### The problem
For each line of the listing that includes the word "title", show the whole line.
○ ○ ○ ○
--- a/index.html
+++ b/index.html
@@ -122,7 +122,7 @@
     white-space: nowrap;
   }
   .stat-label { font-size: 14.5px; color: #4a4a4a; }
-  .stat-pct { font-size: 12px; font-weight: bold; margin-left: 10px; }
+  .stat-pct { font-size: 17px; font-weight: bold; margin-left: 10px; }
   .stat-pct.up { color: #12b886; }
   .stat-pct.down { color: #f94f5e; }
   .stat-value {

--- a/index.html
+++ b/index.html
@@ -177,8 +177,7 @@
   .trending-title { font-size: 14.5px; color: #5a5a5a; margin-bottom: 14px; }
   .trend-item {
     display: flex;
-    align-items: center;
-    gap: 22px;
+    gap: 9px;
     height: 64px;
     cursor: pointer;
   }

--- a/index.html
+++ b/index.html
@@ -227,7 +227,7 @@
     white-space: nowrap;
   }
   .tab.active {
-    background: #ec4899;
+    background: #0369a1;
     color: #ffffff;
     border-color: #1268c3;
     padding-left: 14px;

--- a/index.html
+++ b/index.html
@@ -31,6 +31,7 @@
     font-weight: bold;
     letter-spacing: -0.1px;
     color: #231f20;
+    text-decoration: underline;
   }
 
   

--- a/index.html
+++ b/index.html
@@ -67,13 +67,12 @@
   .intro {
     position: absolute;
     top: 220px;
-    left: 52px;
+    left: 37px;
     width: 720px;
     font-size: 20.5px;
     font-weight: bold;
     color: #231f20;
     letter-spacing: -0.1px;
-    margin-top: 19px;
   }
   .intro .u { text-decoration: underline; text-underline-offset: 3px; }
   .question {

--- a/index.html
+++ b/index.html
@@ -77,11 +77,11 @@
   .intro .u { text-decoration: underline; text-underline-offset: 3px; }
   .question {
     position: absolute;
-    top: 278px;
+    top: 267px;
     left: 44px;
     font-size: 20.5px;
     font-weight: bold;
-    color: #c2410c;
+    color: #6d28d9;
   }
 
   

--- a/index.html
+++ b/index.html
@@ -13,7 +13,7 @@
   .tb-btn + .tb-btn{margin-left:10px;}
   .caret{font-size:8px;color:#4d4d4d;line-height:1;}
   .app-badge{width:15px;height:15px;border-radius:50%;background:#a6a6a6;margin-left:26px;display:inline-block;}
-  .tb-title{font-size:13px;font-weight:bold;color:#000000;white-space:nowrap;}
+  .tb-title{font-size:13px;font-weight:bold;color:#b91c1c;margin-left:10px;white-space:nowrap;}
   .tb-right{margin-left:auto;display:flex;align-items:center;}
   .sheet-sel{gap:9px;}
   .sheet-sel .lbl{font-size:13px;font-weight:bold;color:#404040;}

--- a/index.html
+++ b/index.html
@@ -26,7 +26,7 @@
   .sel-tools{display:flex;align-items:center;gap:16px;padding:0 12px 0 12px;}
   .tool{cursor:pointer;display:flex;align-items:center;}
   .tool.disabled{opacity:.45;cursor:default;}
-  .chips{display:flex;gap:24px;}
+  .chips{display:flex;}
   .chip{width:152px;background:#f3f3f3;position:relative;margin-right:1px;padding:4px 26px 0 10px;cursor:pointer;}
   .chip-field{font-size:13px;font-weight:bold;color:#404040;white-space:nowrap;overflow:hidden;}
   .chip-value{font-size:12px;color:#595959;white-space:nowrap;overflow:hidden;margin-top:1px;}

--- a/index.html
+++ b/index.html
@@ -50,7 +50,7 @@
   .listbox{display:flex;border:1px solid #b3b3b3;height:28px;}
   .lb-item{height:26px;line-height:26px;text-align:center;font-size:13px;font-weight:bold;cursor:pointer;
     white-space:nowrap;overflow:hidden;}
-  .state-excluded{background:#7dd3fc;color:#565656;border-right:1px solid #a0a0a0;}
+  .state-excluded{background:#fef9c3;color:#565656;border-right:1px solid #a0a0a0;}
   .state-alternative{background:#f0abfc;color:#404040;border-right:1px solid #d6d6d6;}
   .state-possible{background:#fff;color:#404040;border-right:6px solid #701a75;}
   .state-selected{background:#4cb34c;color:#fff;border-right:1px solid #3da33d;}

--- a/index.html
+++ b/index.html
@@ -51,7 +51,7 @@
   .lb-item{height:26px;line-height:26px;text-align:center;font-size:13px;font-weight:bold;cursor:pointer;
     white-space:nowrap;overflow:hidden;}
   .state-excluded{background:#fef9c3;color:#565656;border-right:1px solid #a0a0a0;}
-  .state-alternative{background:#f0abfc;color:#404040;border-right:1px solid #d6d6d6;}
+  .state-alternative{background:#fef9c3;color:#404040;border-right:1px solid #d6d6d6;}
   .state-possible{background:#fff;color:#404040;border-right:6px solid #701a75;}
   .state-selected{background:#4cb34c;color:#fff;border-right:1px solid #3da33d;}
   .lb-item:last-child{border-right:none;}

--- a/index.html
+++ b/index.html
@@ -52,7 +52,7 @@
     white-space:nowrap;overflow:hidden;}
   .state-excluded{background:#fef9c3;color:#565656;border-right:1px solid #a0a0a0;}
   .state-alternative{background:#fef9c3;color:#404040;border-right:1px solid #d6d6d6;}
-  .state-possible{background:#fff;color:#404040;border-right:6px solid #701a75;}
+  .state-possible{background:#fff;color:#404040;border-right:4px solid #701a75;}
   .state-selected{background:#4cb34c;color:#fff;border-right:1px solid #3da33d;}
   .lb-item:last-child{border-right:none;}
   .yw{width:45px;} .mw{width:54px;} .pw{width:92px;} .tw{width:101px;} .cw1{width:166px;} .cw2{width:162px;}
○ ○ ○ ○
### Result
   .trending-title { font-size: 14.5px; color: #5a5a5a; margin-bottom: 14px; }
-  .tb-title{font-size:13px;font-weight:bold;color:#000000;white-space:nowrap;}
+  .tb-title{font-size:13px;font-weight:bold;color:#b91c1c;margin-left:10px;white-space:nowrap;}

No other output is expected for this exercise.